* WHAT YOU ARE ASKED TO DO *
Once the line containing "[299,1411,519,1437] 13 Φεβρουαρίου, 2025" is found, set down that line and each one after it exactly, through the end of the entries.

* MATERIAL FOR THIS TASK *
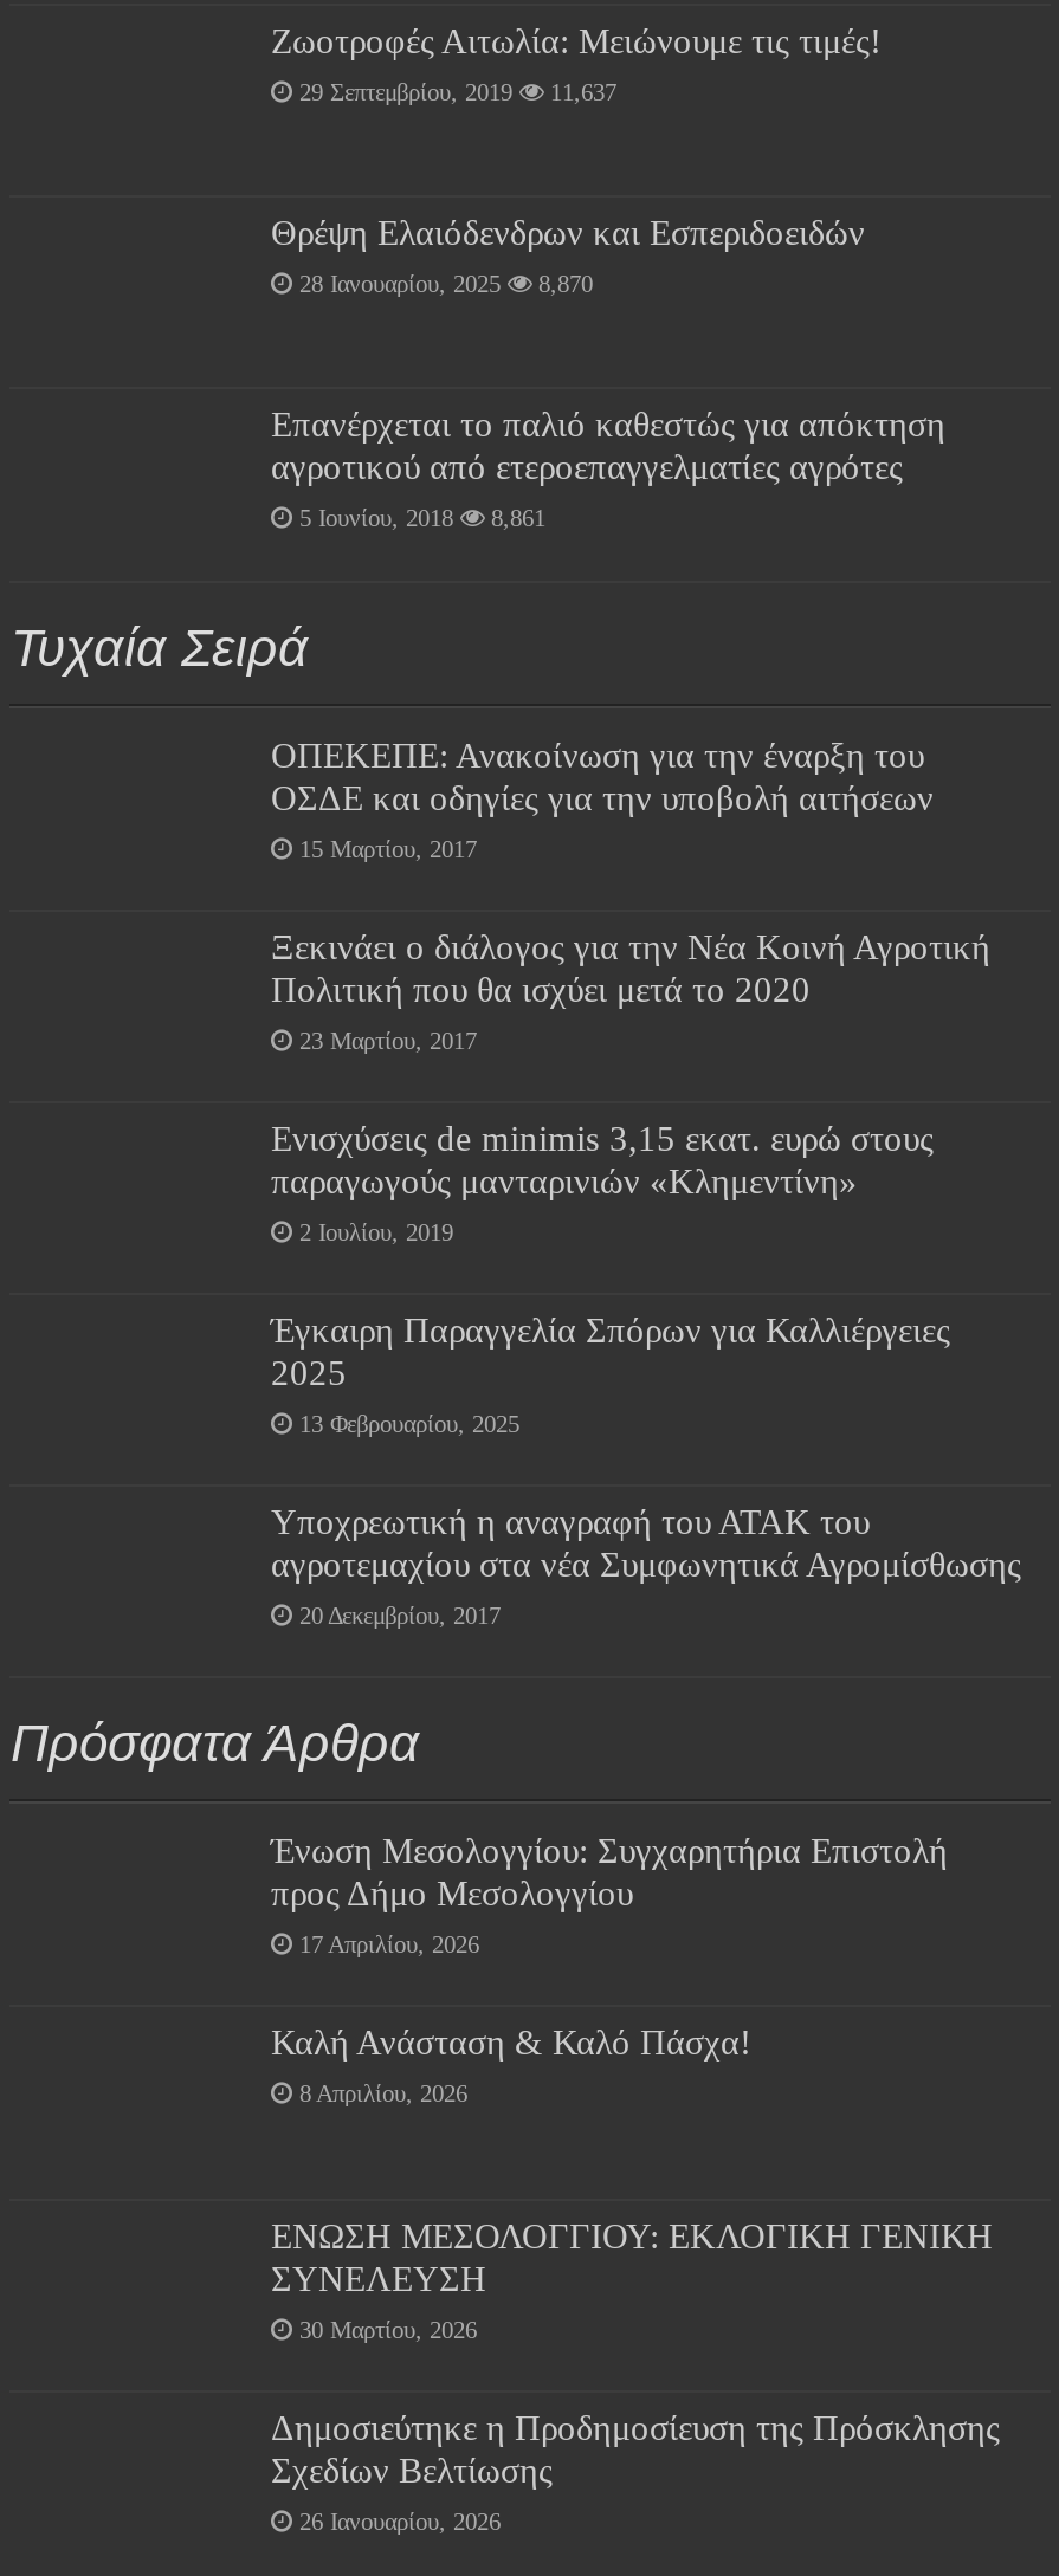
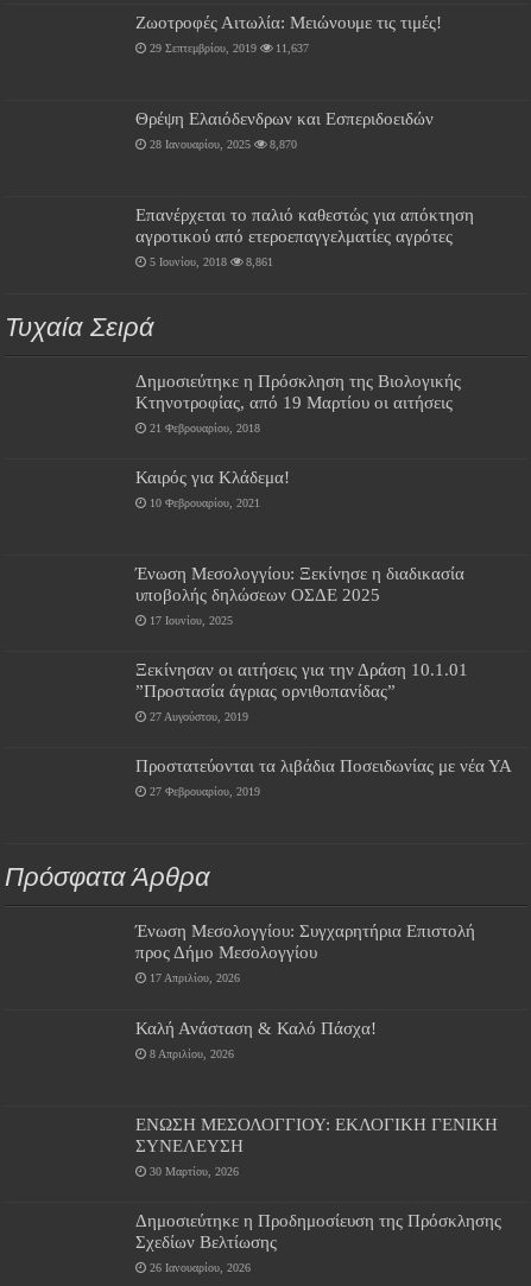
[271,734,934,816] ΟΠΕΚΕΠΕ: Ανακοίνωση για την έναρξη του | ΟΣΔΕ και οδηγίες για την υποβολή αιτήσεων -> [136,370,462,412] Δημοσιεύτηκε η Πρόσκληση της Βιολογικής | Κτηνοτροφίας, από 19 Μαρτίου οι αιτήσεις
[299,835,477,861] 15 Μαρτίου, 2017 -> [150,421,261,434] 21 Φεβρουαρίου, 2018
[271,926,990,1008] Ξεκινάει ο διάλογος για την Νέα Κοινή Αγροτική | Πολιτική που θα ισχύει μετά το 2020 -> [136,466,290,487] Καιρός για Κλάδεμα!
[299,1027,477,1053] 23 Μαρτίου, 2017 -> [150,496,261,509] 10 Φεβρουαρίου, 2021
[271,1118,934,1200] Ενισχύσεις de minimis 3,15 εκατ. ευρώ στους | παραγωγούς μανταρινιών «Κλημεντίνη» -> [136,563,465,604] Ένωση Μεσολογγίου: Ξεκίνησε η διαδικασία | υποβολής δηλώσεων ΟΣΔΕ 2025
[299,1219,453,1245] 2 Ιουλίου, 2019 -> [150,614,233,627] 17 Ιουνίου, 2025
[271,1309,950,1392] Έγκαιρη Παραγγελία Σπόρων για Καλλιέργειες | 2025 -> [136,659,469,701] Ξεκίνησαν οι αιτήσεις για την Δράση 10.1.01 | ”Προστασία άγριας ορνιθοπανίδας”
[299,1411,519,1437] 13 Φεβρουαρίου, 2025 -> [150,710,249,723] 27 Αυγούστου, 2019
[271,1501,1021,1584] Υποχρεωτική η αναγραφή του ΑΤΑΚ του | αγροτεμαχίου στα νέα Συμφωνητικά Αγρομίσθωσης -> [136,756,513,776] Προστατεύονται τα λιβάδια Ποσειδωνίας με νέα ΥΑ
[299,1603,501,1629] 20 Δεκεμβρίου, 2017 -> [150,785,261,798] 27 Φεβρουαρίου, 2019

* EXERCISE RESPONSE *
[299,1411,519,1437] 13 Φεβρουαρίου, 2025 -> [150,710,249,723] 27 Αυγούστου, 2019
[271,1501,1021,1584] Υποχρεωτική η αναγραφή του ΑΤΑΚ του | αγροτεμαχίου στα νέα Συμφωνητικά Αγρομίσθωσης -> [136,756,513,776] Προστατεύονται τα λιβάδια Ποσειδωνίας με νέα ΥΑ
[299,1603,501,1629] 20 Δεκεμβρίου, 2017 -> [150,785,261,798] 27 Φεβρουαρίου, 2019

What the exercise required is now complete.